RPT -UniCredit, per Pioneer probabile spezzatino-Investment News

giovedì 19 agosto 2010 17:07
 

MILANO, 19 agosto (Reuters) - Per la valorizzazione di Pioneer, UniCredit (CRDI.MI: Quotazione) potrebbe realizzare un'operazione migliore attraverso uno spezzatino della società e la vendita separata delle attività Usa.

Lo scrive il sito internet Investment News citando alcuni banchieri d'affari vicini al dossier e aggiungendo che il mese prossimo UniCredit pubblicherà un 'pitch book', un prospetto di vendita con avvertenze e una dettagliata analisi della società.

"Il gossip punta di più su una divisione del business in quanto possono ottenere una valutazione migliore", dice un banchiere citato dal sito web.

A inizio agosto l'AD di UniCredit Alessandro Profumo ha dichiarato che a settembre si andrà avanti sul dossier Pioneer "con una prospettiva più operativa" e che per l'asset manager sono arrivate "un buon numero di manifestazioni di interesse".

A metà maggio UniCredit ha dato mandato a BofA-Merrill (BAC.N: Quotazione) per esplorare tutte le opzioni strategiche per Pioneer al fine di valorizzare la società.
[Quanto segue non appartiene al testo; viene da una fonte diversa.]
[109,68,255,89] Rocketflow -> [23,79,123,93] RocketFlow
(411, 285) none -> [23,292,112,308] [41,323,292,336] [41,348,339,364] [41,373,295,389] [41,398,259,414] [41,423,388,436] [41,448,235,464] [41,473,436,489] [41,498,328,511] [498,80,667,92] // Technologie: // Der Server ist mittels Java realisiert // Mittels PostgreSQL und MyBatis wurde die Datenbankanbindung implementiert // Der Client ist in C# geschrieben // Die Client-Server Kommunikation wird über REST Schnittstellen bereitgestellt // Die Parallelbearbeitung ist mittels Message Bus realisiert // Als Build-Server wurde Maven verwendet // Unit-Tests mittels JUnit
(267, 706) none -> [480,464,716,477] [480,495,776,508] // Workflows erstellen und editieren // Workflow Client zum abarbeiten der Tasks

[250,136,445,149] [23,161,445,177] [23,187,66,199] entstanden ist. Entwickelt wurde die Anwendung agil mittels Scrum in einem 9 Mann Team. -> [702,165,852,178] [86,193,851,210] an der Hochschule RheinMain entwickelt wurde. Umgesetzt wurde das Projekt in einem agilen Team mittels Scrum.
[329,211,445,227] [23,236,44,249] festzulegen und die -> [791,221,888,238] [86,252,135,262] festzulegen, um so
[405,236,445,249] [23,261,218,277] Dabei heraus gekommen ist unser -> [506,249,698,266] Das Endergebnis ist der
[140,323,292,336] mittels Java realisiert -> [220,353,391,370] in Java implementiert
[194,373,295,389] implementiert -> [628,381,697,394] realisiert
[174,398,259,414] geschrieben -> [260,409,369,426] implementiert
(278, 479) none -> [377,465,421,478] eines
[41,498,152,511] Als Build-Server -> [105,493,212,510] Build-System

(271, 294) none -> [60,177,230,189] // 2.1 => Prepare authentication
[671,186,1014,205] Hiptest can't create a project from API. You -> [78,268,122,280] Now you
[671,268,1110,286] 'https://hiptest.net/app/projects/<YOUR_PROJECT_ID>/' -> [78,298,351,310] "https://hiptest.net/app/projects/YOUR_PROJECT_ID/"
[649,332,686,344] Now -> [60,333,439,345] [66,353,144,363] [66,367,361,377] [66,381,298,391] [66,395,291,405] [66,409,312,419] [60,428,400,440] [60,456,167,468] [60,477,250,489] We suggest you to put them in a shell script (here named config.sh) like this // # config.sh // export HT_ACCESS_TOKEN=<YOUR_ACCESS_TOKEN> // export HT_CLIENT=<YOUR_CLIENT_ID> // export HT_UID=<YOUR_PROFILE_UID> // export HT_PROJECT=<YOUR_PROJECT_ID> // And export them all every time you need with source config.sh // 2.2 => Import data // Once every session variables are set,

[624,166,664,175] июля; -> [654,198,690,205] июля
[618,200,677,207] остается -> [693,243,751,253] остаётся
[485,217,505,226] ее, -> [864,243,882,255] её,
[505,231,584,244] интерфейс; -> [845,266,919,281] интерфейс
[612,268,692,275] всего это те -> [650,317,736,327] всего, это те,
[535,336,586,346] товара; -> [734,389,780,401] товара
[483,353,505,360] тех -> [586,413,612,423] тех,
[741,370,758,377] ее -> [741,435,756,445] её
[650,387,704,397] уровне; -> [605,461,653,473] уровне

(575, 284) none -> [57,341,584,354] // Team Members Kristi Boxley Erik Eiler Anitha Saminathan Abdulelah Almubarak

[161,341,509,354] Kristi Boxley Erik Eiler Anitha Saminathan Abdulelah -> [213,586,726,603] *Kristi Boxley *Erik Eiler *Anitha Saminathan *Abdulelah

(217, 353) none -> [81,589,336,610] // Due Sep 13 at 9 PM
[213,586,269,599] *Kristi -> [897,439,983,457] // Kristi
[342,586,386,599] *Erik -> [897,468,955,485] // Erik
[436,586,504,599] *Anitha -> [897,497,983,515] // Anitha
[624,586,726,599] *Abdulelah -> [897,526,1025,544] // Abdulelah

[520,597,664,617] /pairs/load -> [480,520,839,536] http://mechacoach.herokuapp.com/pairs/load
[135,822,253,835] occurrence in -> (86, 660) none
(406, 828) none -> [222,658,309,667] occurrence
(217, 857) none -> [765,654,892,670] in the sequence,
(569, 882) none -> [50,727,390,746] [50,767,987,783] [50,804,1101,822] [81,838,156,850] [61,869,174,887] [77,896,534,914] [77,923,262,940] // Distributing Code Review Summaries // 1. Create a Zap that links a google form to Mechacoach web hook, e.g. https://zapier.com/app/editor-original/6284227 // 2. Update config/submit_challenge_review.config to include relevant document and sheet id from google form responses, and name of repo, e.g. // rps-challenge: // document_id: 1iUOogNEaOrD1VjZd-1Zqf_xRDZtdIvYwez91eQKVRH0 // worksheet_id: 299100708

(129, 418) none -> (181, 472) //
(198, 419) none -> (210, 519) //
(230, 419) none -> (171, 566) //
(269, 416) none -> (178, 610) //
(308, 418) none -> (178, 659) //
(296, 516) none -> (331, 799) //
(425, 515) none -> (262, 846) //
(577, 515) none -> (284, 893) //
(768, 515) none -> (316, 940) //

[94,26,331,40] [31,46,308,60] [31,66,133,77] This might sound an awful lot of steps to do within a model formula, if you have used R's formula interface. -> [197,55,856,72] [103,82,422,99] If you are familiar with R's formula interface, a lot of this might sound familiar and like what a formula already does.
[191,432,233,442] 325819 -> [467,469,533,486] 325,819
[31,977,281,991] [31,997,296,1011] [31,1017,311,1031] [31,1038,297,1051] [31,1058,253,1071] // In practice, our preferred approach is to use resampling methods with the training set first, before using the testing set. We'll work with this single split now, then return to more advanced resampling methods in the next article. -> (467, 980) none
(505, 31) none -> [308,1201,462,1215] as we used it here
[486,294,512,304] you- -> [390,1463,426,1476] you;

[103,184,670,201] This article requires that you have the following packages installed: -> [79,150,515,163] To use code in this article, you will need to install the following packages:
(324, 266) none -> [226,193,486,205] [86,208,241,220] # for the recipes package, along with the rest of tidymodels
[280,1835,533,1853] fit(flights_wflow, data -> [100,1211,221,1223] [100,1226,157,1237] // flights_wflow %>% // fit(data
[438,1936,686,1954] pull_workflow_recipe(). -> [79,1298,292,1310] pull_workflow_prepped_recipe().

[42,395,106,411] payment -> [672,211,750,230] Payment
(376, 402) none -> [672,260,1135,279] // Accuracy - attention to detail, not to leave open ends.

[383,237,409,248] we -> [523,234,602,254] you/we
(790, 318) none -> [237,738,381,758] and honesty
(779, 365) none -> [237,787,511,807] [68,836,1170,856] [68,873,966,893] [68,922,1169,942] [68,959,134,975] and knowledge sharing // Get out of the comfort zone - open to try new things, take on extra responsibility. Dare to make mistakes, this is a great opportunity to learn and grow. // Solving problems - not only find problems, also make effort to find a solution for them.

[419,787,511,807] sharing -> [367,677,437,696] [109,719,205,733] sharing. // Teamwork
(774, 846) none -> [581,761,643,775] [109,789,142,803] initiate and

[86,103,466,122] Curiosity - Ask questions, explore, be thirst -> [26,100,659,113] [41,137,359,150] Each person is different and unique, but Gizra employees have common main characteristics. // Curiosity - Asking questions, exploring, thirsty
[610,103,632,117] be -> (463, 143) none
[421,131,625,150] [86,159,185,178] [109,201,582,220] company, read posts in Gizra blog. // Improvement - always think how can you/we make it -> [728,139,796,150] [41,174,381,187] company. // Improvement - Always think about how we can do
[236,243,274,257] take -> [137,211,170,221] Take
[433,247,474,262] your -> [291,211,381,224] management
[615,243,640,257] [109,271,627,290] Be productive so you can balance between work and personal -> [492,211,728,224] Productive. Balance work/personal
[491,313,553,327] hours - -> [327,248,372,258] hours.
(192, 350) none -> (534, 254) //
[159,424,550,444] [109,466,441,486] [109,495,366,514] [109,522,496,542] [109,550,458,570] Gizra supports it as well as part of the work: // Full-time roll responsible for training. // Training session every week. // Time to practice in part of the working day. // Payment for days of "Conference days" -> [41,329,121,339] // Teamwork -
Gli analisti hanno stimato una valutazione tra 3 e 4 miliardi, con maggiori probabilità nella parte bassa del range.

L'AD della francese Natixis (CNAT.PA: Quotazione) Laurent Mignon ha dichiarato che Pioneer potrebbe rispondere agli obiettivi strategici degli asset della banca nel risparmio gestito. Secondo indiscrezioni di stampa anche BNP Paribas (BNPP.PA: Quotazione) e Amundi, joint-venture tra Credit Agricole (CAGR.PA: Quotazione) e SocGen (SOGN.PA: Quotazione), potrebbero essere interessate.

Secondo i banchieri citati da Investment News, una delle principali preoccupazioni dei potenziali acquirenti è se potranno vendere i prodotti Pioneer nelle filiali UniCredit e buona parte del valore dell'operazione dipende da questo.

"Se UniCredit dichiara che venderà questi fondi come fondi privilegiati nei prossimi cinque anni, condurrà in porto un'operazione migliore rispetto al caso in cui dichiari che avrà questi fondi sulla sua piattaforma per tre anni insieme ad altri", spiega un banchiere al sito.

Per ciò che riguarda il business negli Usa di Pioneer - secondo i banchieri citati dal sito web - "si tratta di una piattaforma che ogni società di private equity potrebbe usare". Per questo motivo tra le probabili interessate ci sarebbero anche TA Associates e Hellman & Friedman, quest'ultima già in colloqui per Banca Fideuram. Citate come pretendenti anche alcune società di gestione fondi americane come John Hancock Funds, MFS Investment Management e Eaton Vance Investment Managers.

Pioneer offre oltre 180 fondi comuni di investimento con un team globale di 2.100 professionisti presenti in 31 paesi. A fine marzo gli asset under management erano pari a oltre 185 miliardi di euro.